Doch es werden auch nachdenkliche Töne erklingen. So wird etwa Ute Lemper mit der Deutschlandpremiere ihres Programms »Songs for Eternity« am 6. November Lieder aus Ghettos und Konzentrationslagern der Jahre 1942 bis 1944 singen – Lieder, die Lemper zusammen mit dem italienischen Pianisten und Musikforscher Francesco Lotoro weltweit zusammengetragen hat.

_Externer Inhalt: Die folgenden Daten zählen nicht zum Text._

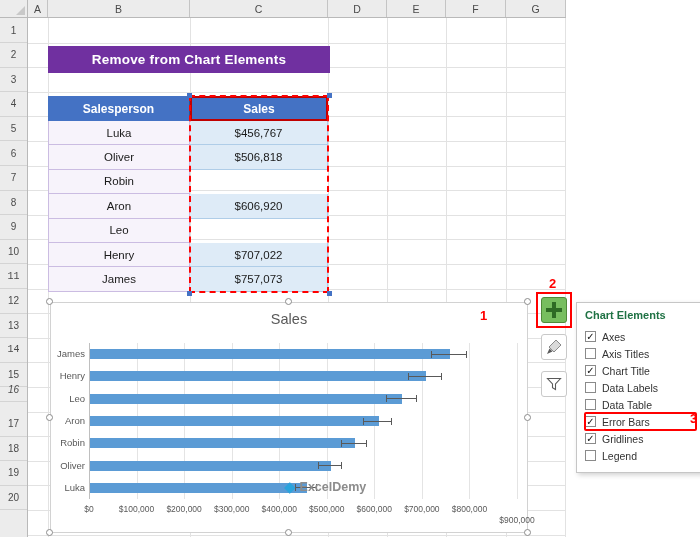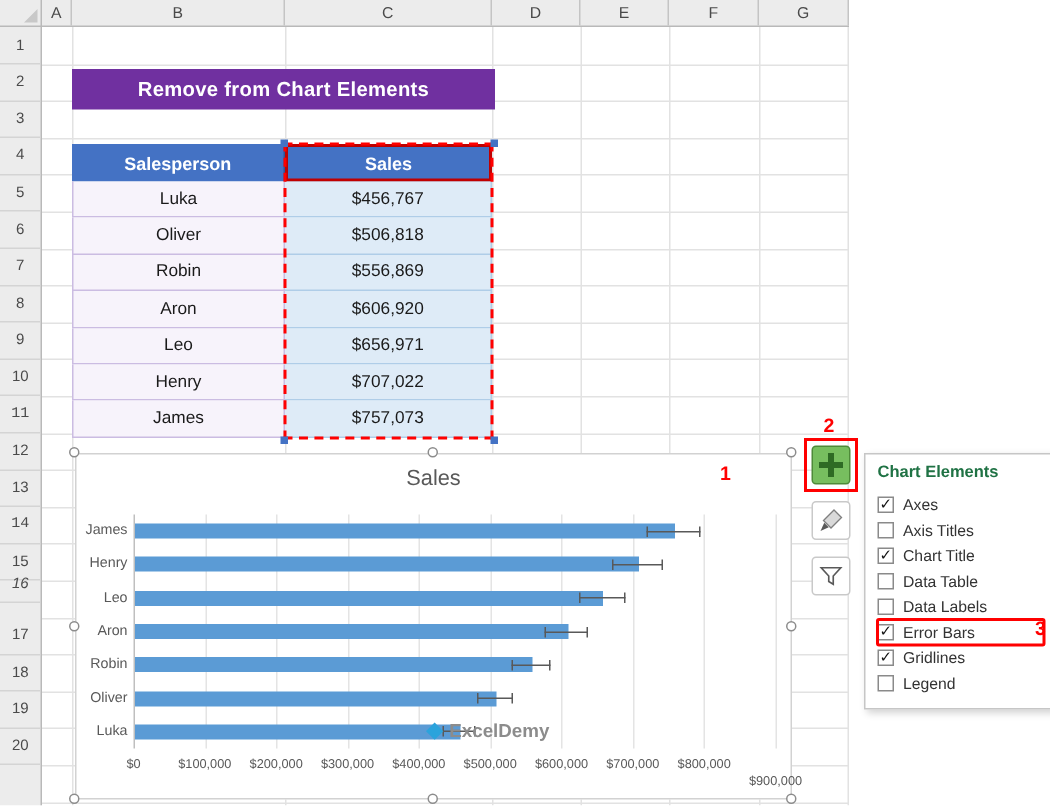--- a/index.html
+++ b/index.html
@@ -172,7 +172,6 @@
       </div>
       <div class="tr">
         <div class="td td-name">Robin</div>
-        <div class="td td-sales">$556,869</div>
       </div>
       <div class="tr">
         <div class="td td-name">Aron</div>

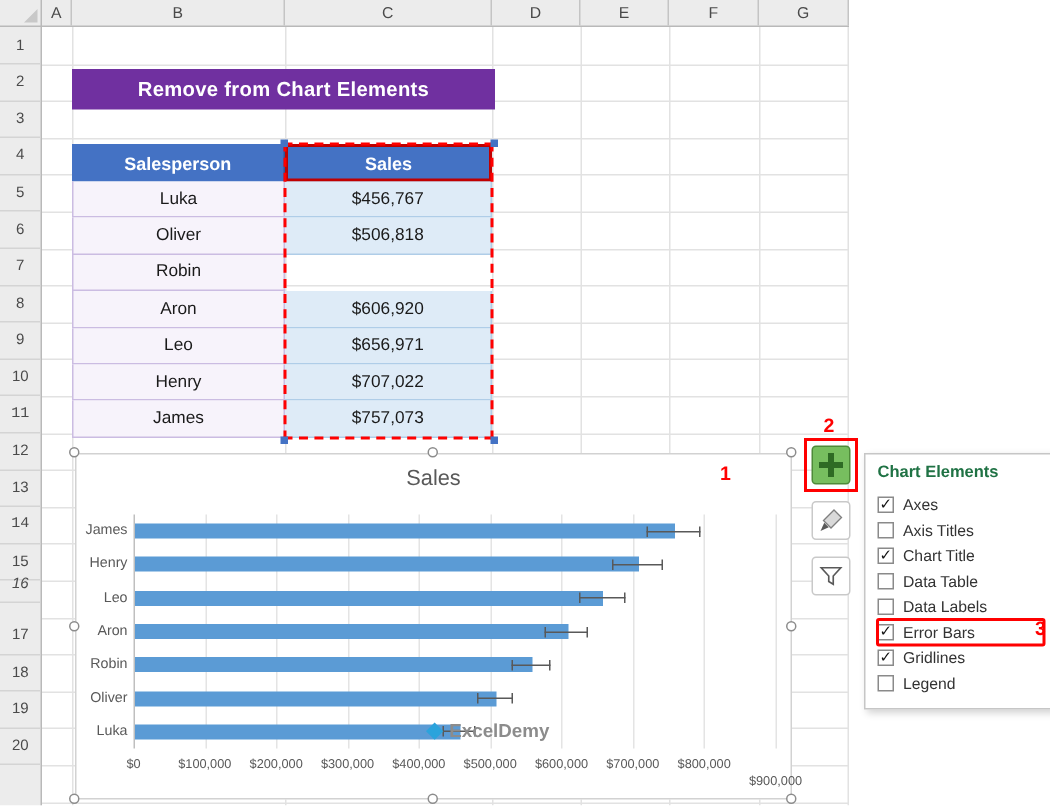--- a/index.html
+++ b/index.html
@@ -179,7 +179,6 @@
       </div>
       <div class="tr">
         <div class="td td-name">Leo</div>
-        <div class="td td-sales">$656,971</div>
       </div>
       <div class="tr">
         <div class="td td-name">Henry</div>

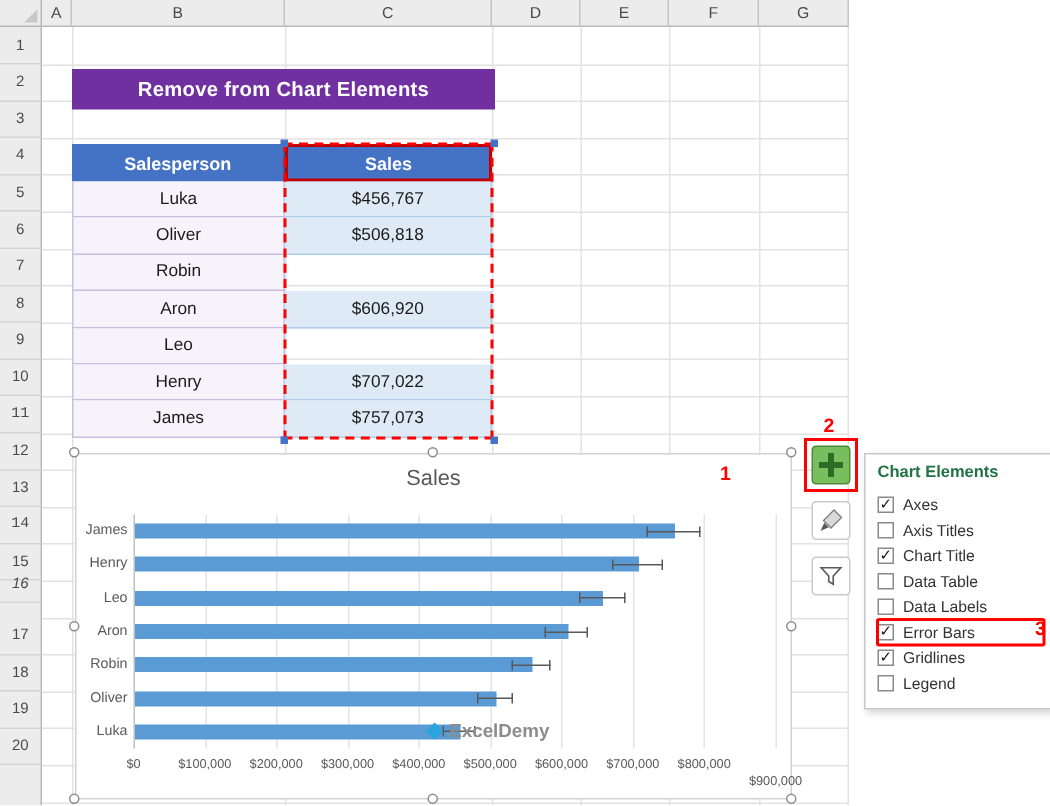--- a/index.html
+++ b/index.html
@@ -306,11 +306,11 @@
       </div>
       <div class="pitem">
         <span class="cb"></span>
+        <span class="plabel">Data Labels</span>
+      </div>
+      <div class="pitem">
+        <span class="cb"></span>
         <span class="plabel">Data Table</span>
-      </div>
-      <div class="pitem">
-        <span class="cb"></span>
-        <span class="plabel">Data Labels</span>
       </div>
       <div class="pitem hl">
         <span class="cb">✓</span>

Eine weitere Deutschlandpremiere hat der portugiesische Film Der Konsul von Bordeaux, der am 8. November im Kino Babylon in Berlin‐Mitte gezeigt wird. Der Film erzählt die Geschichte des »portugiesischen Schindler« Aristides de Sousa Mendes, der als Generalkonsul Portugals in Bordeaux im Jahr 1940 trotz strikten Verbots seiner Regierung 30.000 Visa ausstellte und so unter anderem 10.000 Juden das Leben rettete.

preis Am 7. November wird zudem im Gemeindehaus der Heinz‐Galinski‐Preis an den langjährigen DIG‐Präsidenten Reinhold Robbe verliehen. Ebenfalls eingebettet in die Kulturtage ist die Gedenkveranstaltung der Gemeinde am 9. November in der Fasanenstraße.

Zum Abschluss am 12. November in der Synagoge Rykestraße dominiert dann wieder die Lebensfreude bei dem Konzert mit »Frank London’s Klezmer Brass All Stars« und der auf Jiddisch singenden New Yorker Sängerin Eleanor Reissa.

Schirmherr der erstmals 1987 veranstalteten Jüdischen Kulturtage ist Berlins Kultursenator Klaus Lederer (Linke). Der Berliner Senat fördert das Festival jährlich mit rund 250.000 Euro.